E&C Comprehensive Data Privacy Bill Includes HIPAA Carveout

A wave of federal privacy proposals has surged in Congress, aiming to replace the patchwork of state statutes with a single, preemptive framework. Proponents argue that a uniform rule would simplify compliance for businesses operating across state lines and strengthen consumer protections. However, health‑care stakeholders have warned that a blanket approach could clash with the Health Insurance Portability and Accountability Act (HIPAA), which already imposes stringent safeguards on patient information. The draft bill from the Energy & Commerce Committee attempts to reconcile these tensions by carving out HIPAA‑covered entities, thereby preserving the existing federal‑state balance in health data regulation.

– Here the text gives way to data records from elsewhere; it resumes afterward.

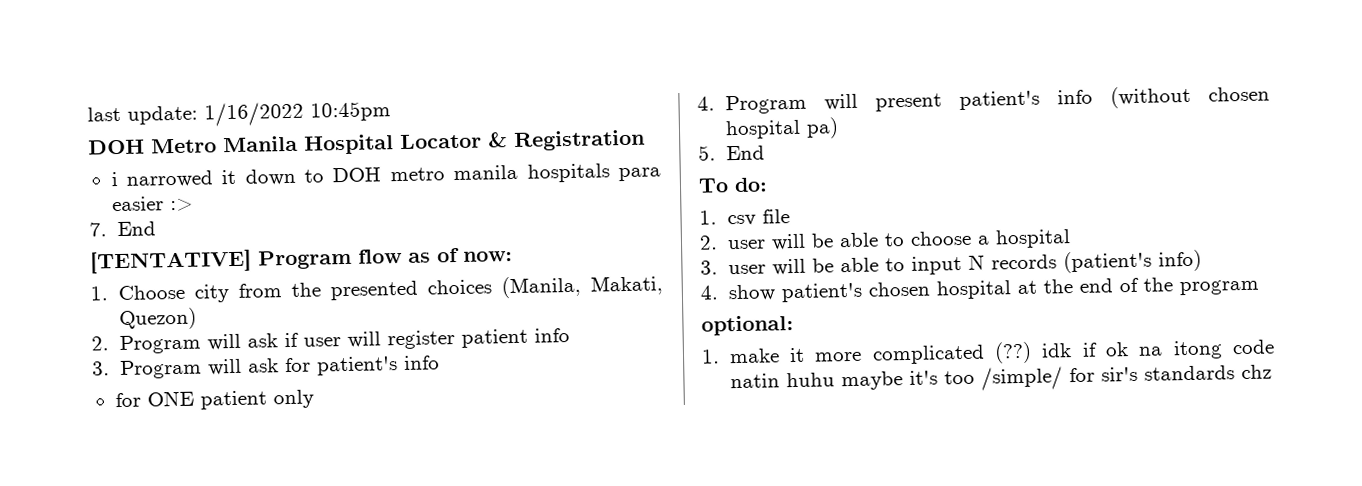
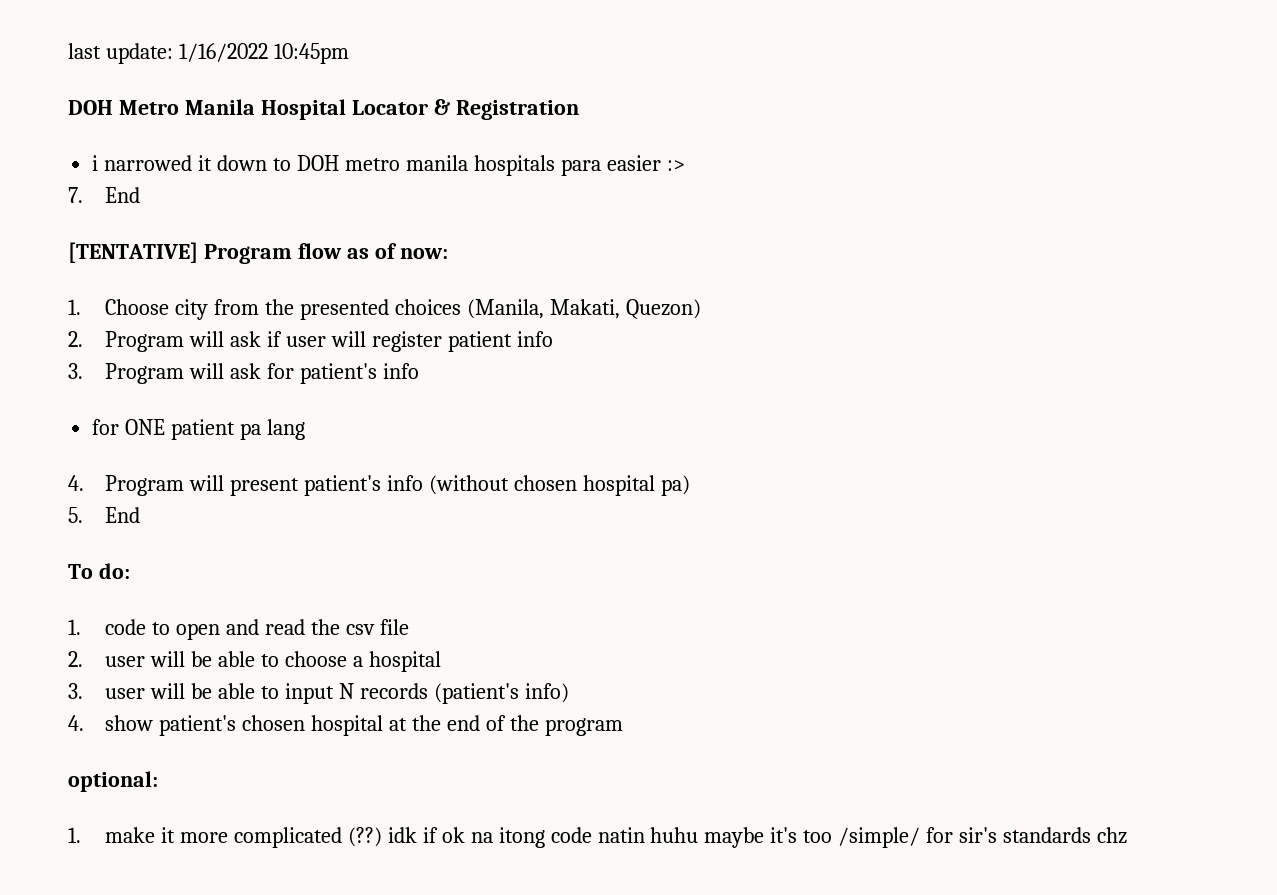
[272,389,314,409] only -> [240,419,305,440] pa lang
(717, 217) none -> [105,619,340,640] code to open and read the

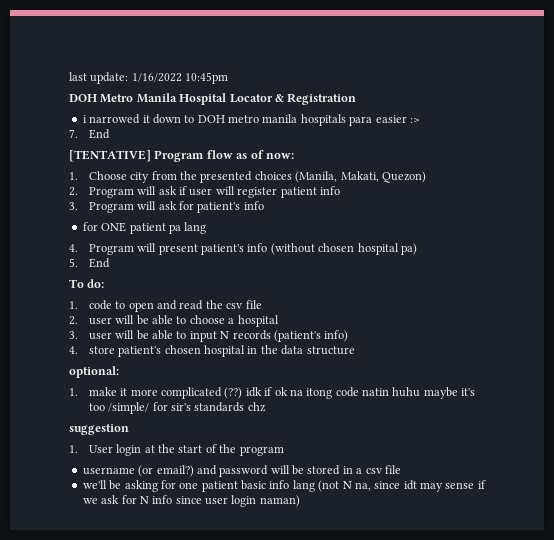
[105,715,154,731] show -> [88,346,115,354] store
[388,715,623,736] at the end of the program -> [247,345,355,355] in the data structure
(1127, 835) none -> [69,424,129,435] [69,444,284,456] [82,465,401,477] [82,480,486,492] [82,495,300,507] // suggestion // 1. User login at the start of the program // username (or email?) and password will be stored in a csv file // we'll be asking for one patient basic info lang (not N na, since idt may sense if we ask for N info since user login naman)

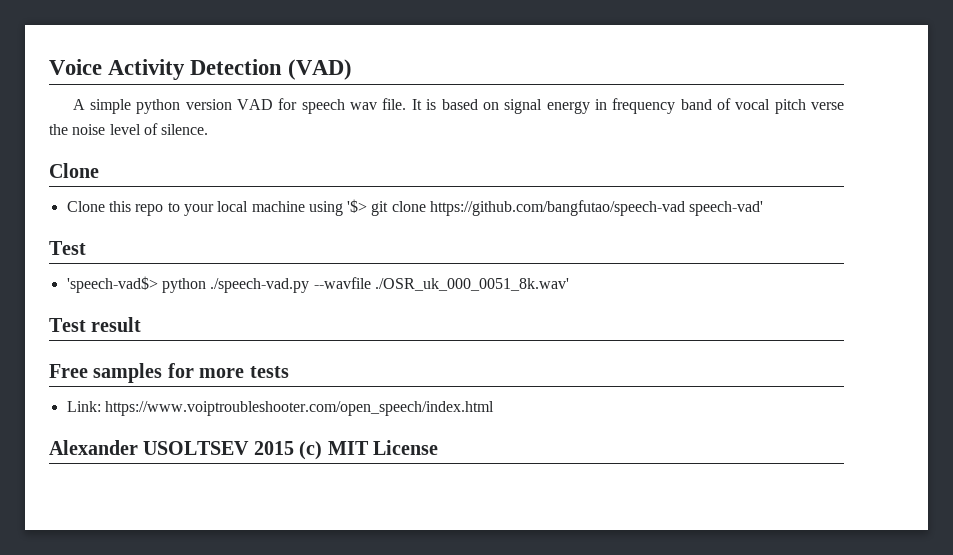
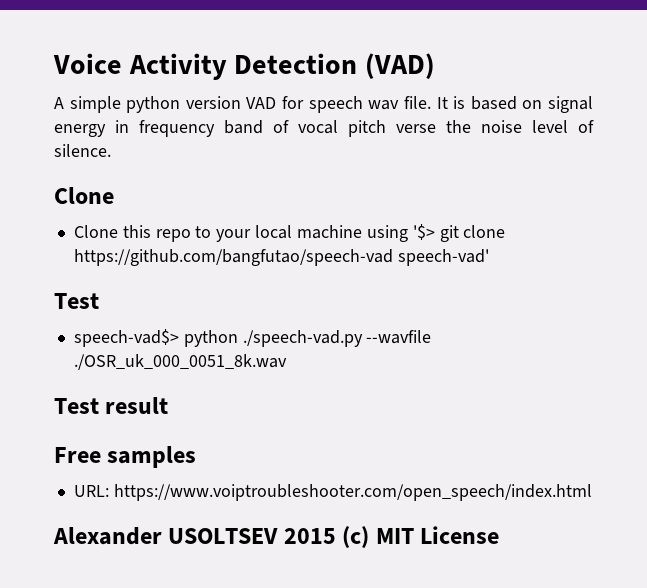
[66,276,158,293] 'speech-vad$> -> [73,329,179,347] speech-vad$>
[374,278,569,291] ./OSR_uk_000_0051_8k.wav' -> [73,354,287,370] ./OSR_uk_000_0051_8k.wav
[167,363,289,378] [66,401,101,412] for more tests // Link: -> [73,485,109,497] // URL:

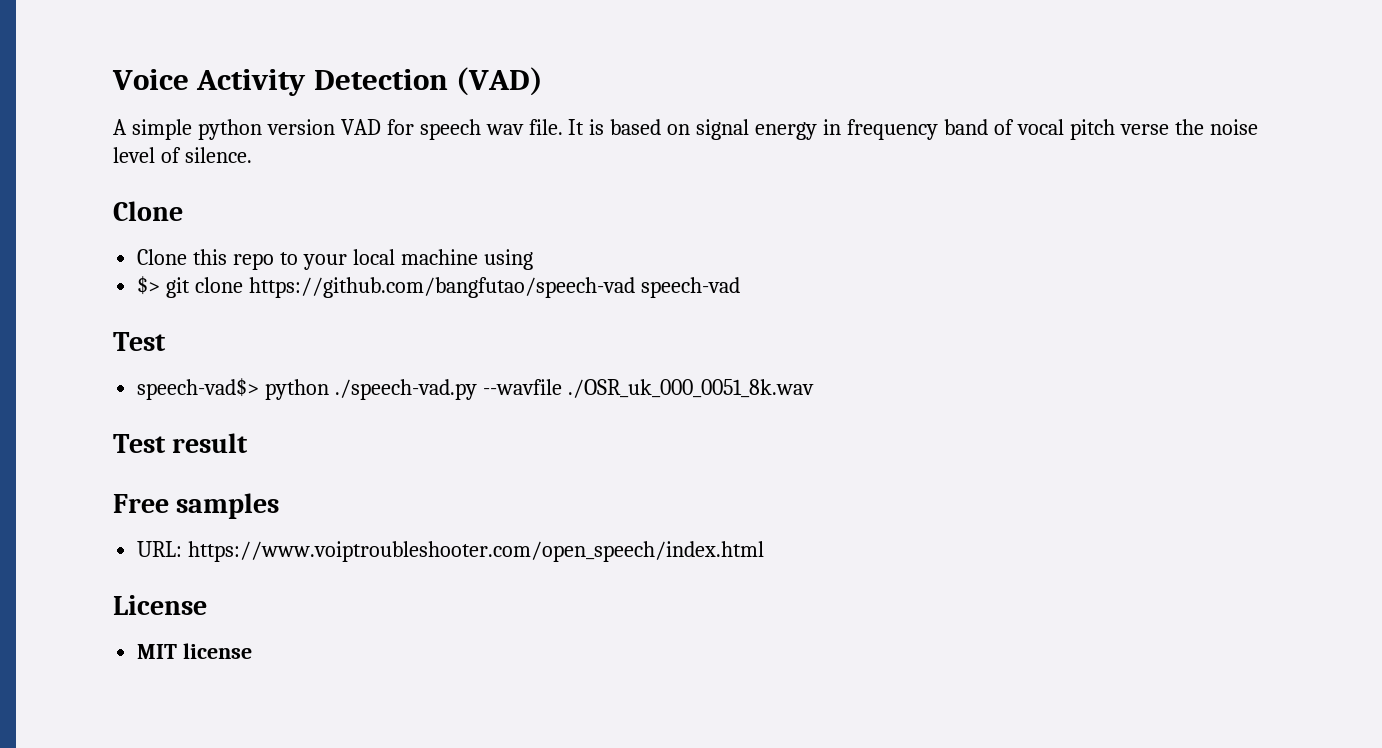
[412,224,435,240] '$> -> [137,276,161,295] // $>
[397,249,489,266] speech-vad' -> [640,277,740,298] speech-vad
[53,526,500,548] Alexander USOLTSEV 2015 (c) MIT License -> [113,595,207,615] [137,643,253,659] License // MIT license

The HIPAA carveout is a direct response to coordinated lobbying by hospitals, insurers, and professional associations that submitted detailed recommendations to the committee last year. By exempting covered entities from the new preemptive regime, the bill ensures that state health‑privacy laws—often more protective than federal standards—remain enforceable. This dual‑track approach reduces the risk of regulatory gaps, allowing health organizations to continue adhering to both HIPAA and any applicable state statutes without the need for a costly overhaul of compliance programs. It also mitigates concerns that a federal framework could dilute patient consent requirements or data‑sharing restrictions unique to the health sector.

Politically, the carveout illustrates the GOP’s willingness to incorporate industry feedback into broader privacy legislation, a move that could smooth the path for the bill’s passage in a divided Congress. For health‑care firms, the exemption offers a degree of certainty but also signals that non‑health data handlers will still face the full weight of the national framework, potentially creating a bifurcated compliance landscape. Stakeholders should monitor upcoming committee hearings, the final language of the bill, and any complementary state actions, as these will shape the practical impact on data‑privacy strategies across the health ecosystem.